>>>
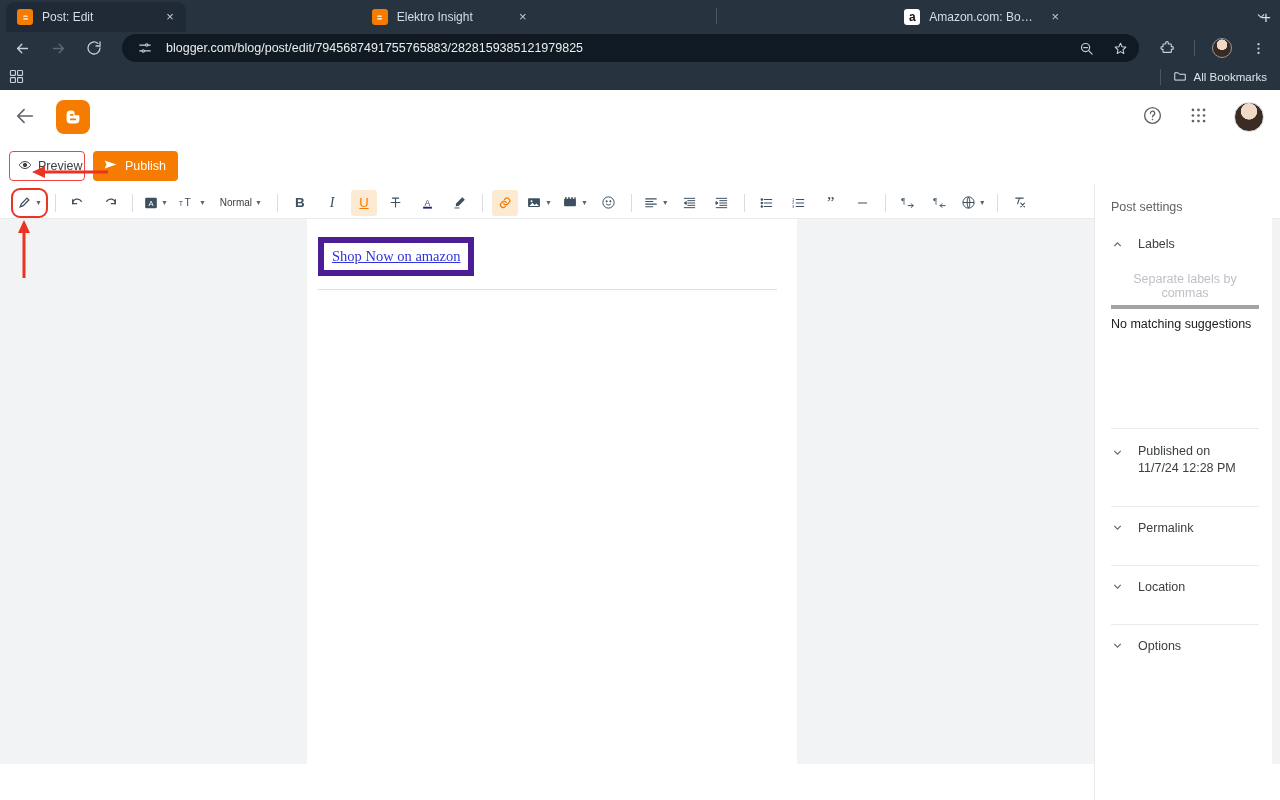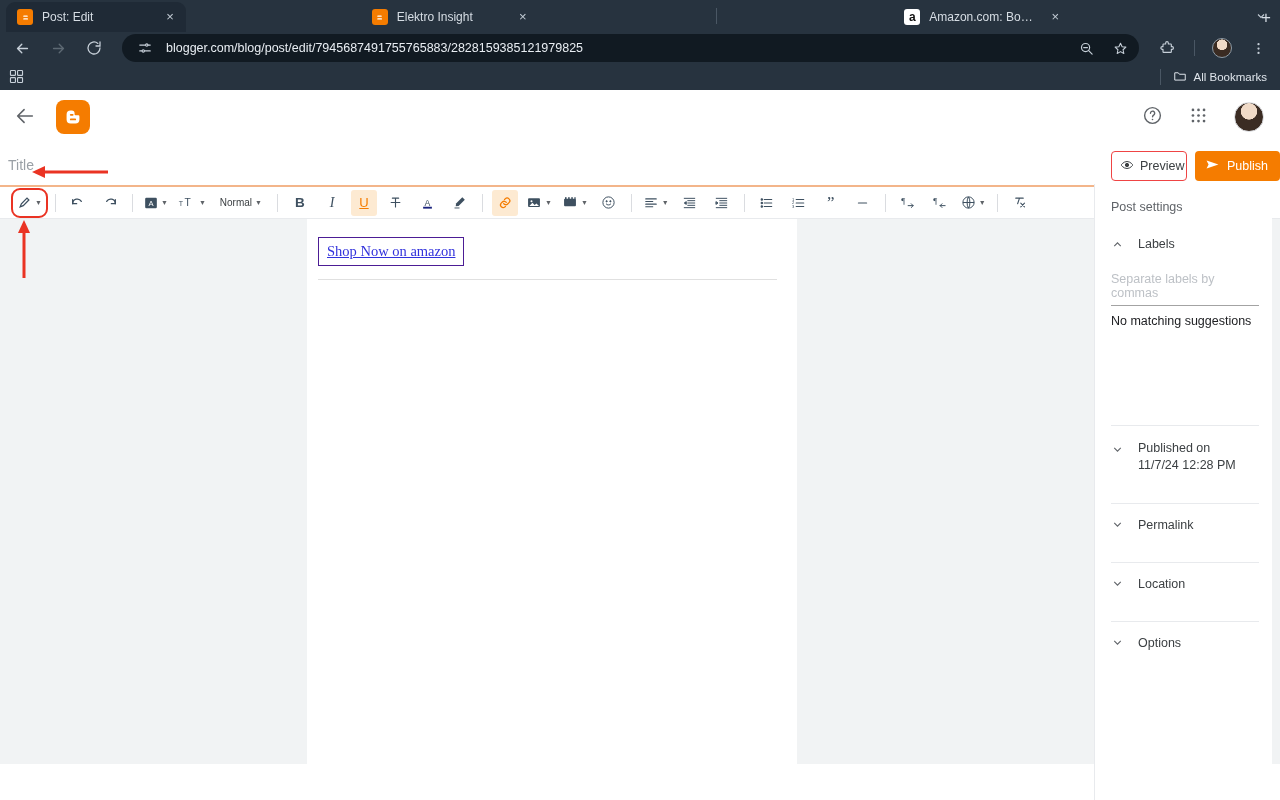"Title" div.title-field { html: <div> <span>Title</span> </div> -> none }
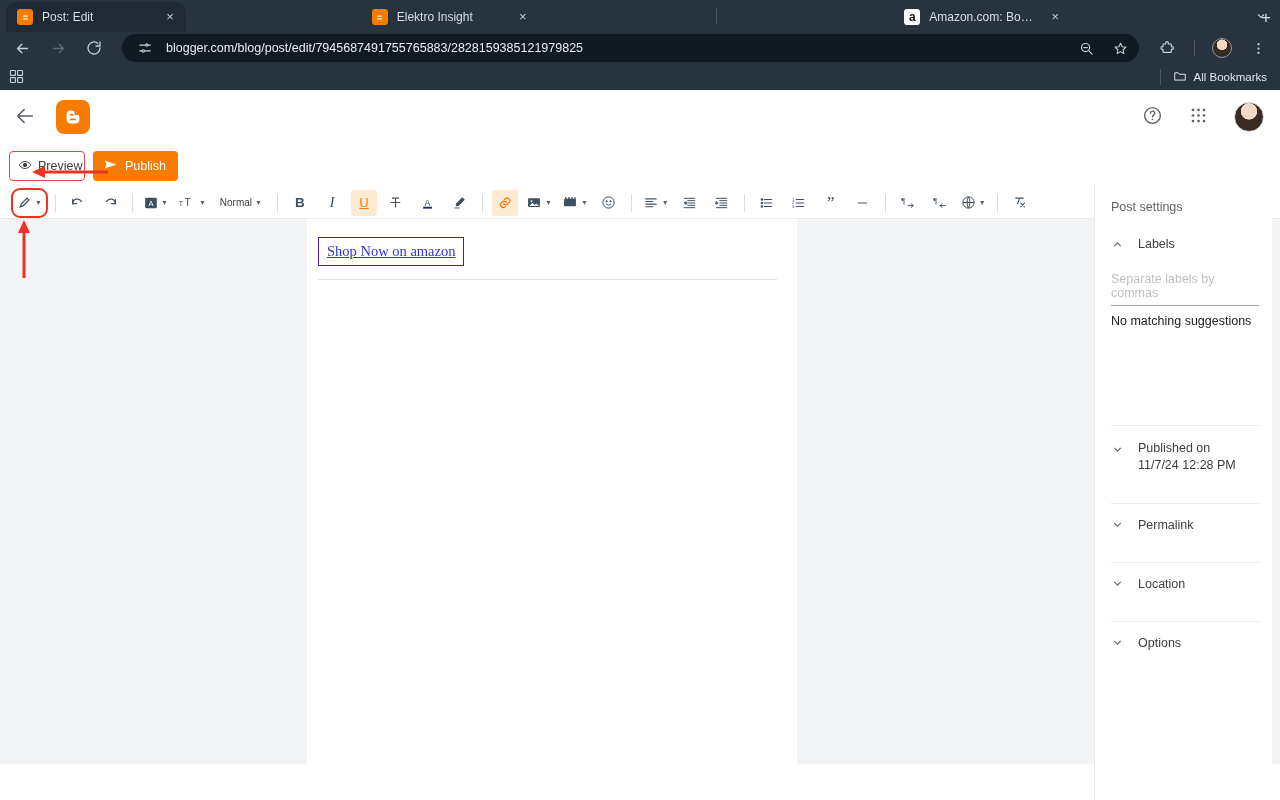"Shop Now on amazon" .link-box { border: 1px solid #4c1d95 -> 6px solid #4c1d95 }
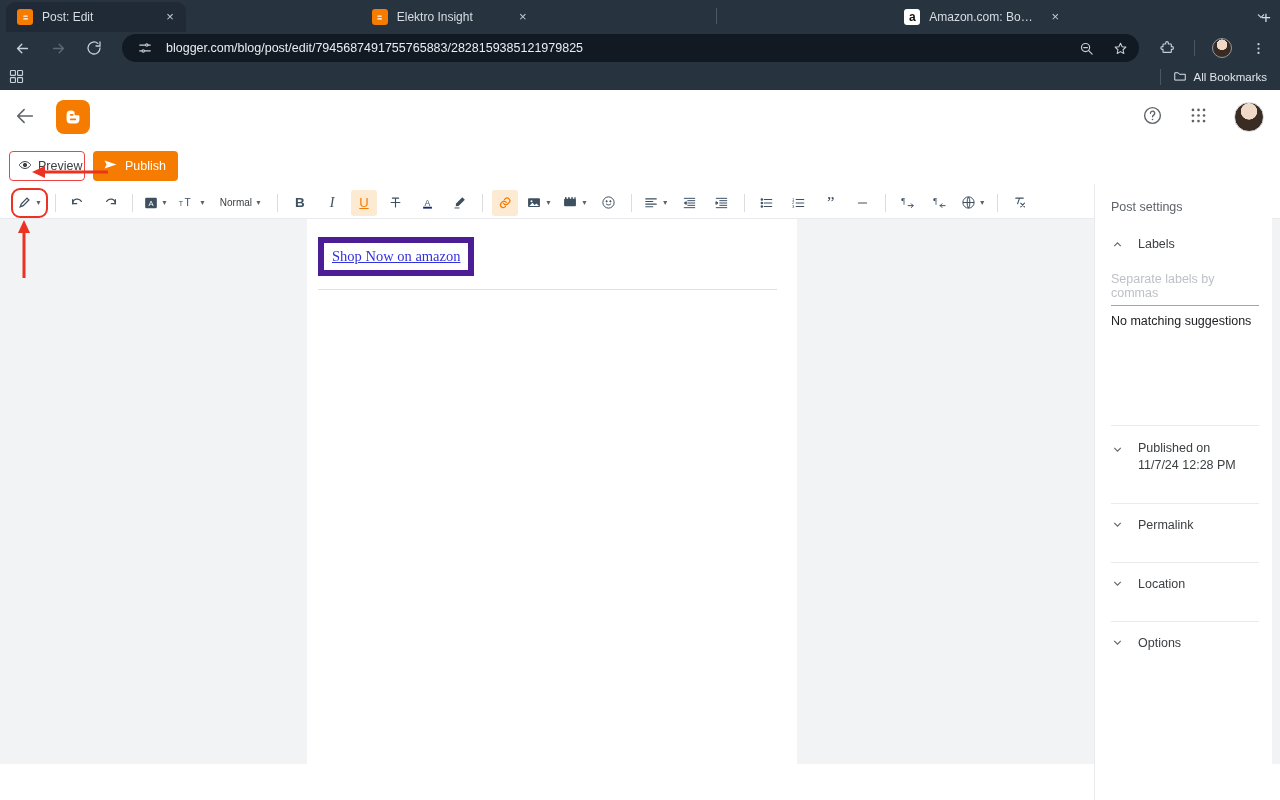"Separate labels by commas" .label-input { border-bottom: 1px solid #a3a3a3 -> 4px solid #a3a3a3; text-align: none -> center }
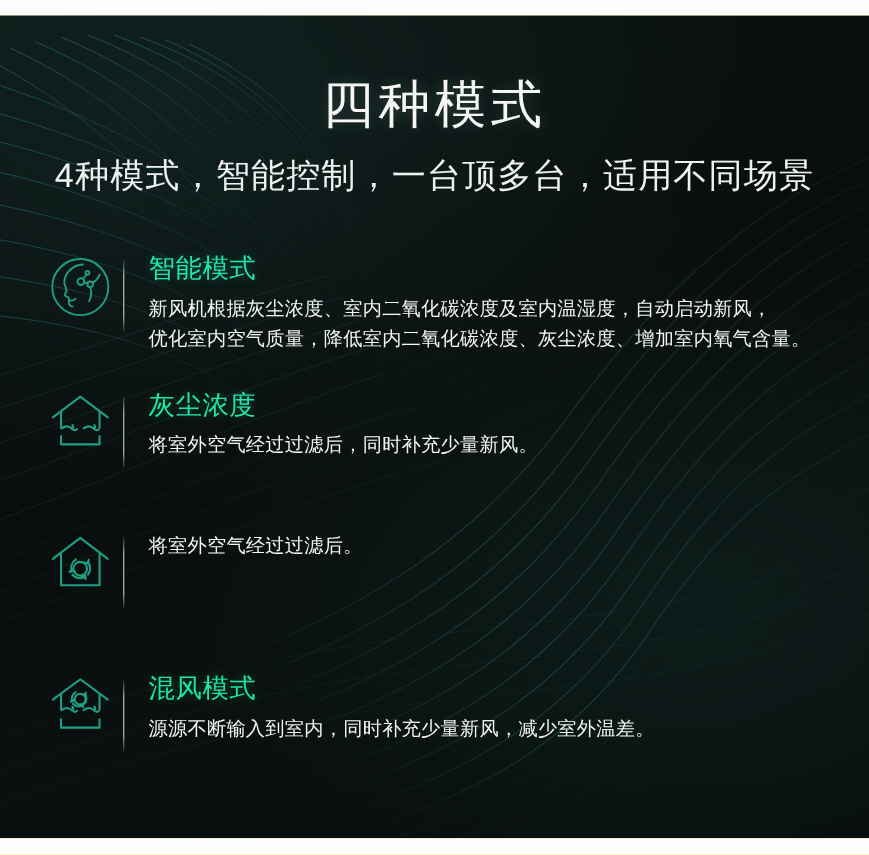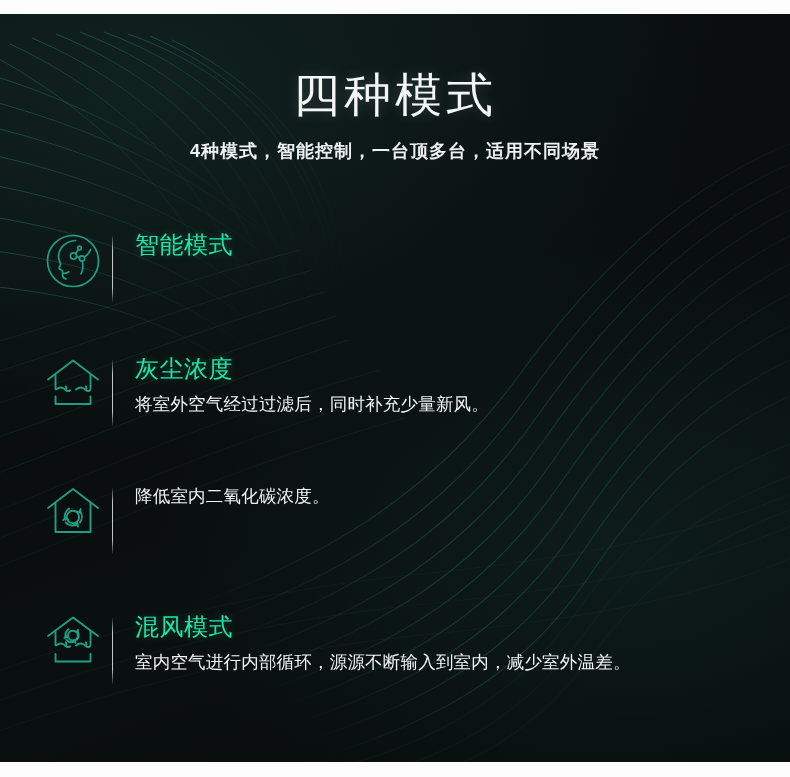"4种模式，智能控制，一台顶多台，适用不同场景" #page-subtitle { font-size: 18px -> 31px; font-weight: 700 -> 400 }
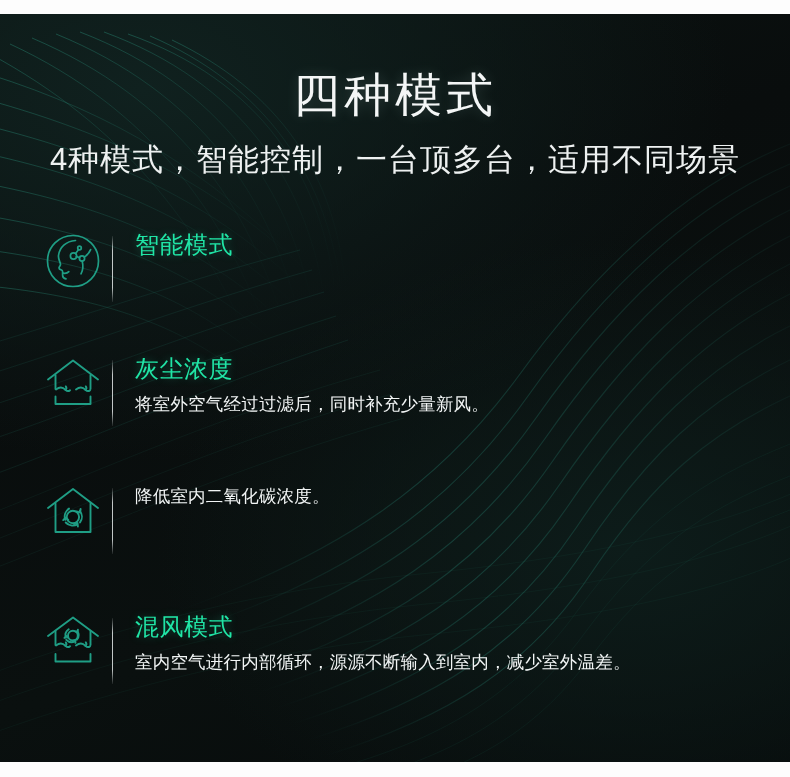"新风机根据灰尘浓度、室内二氧化碳浓度及室内温湿度，自动启动新风，" p.feature-desc { html: none -> <p>新风机根据灰尘浓度、室内二氧化碳浓度及室内温湿度，自动启动新风， 优化室内空气质量，降低室内二氧化碳浓度、灰尘浓度、增加室内氧气含量。</p> }
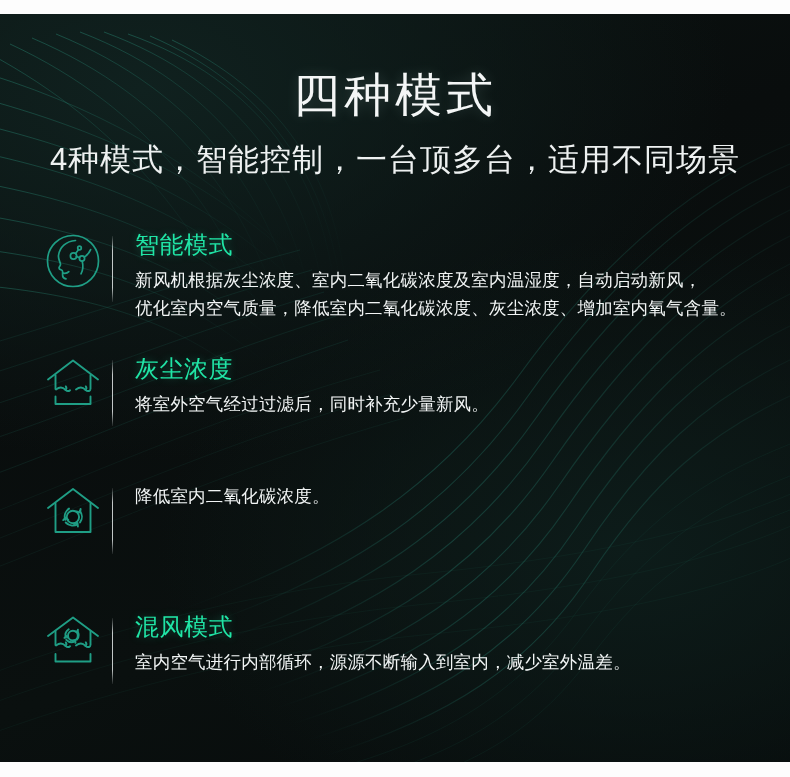"降低室内二氧化碳浓度。" p.feature-desc { text: 降低室内二氧化碳浓度 -> 将室外空气经过过滤后 }
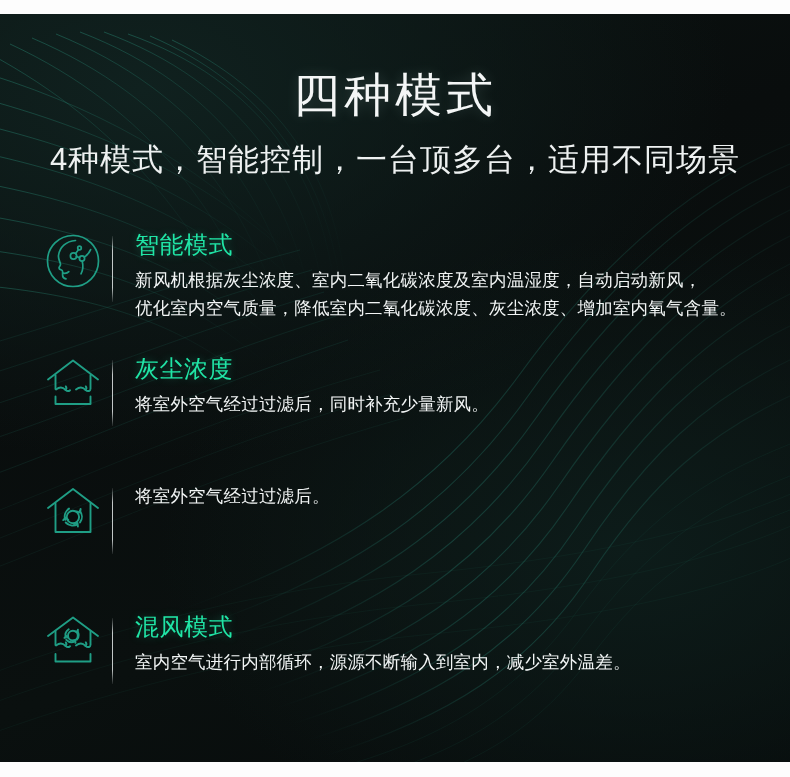"室内空气进行内部循环，源源不断输入到室内，减少室外温差。" p.feature-desc { text: 室内空气进行内部循环，源源不断输入到室内 -> 源源不断输入到室内，同时补充少量新风 }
<<<
__What this task involves__. Repeat only the stretch of data above that runs from the line with "border: 1px solid" to the line with "font-size: 18px ->". Keep both end lines; exclude pictures.

__Result of this task__.
"Shop Now on amazon" .link-box { border: 1px solid #4c1d95 -> 6px solid #4c1d95 }
"Separate labels by commas" .label-input { border-bottom: 1px solid #a3a3a3 -> 4px solid #a3a3a3; text-align: none -> center }
"4种模式，智能控制，一台顶多台，适用不同场景" #page-subtitle { font-size: 18px -> 31px; font-weight: 700 -> 400 }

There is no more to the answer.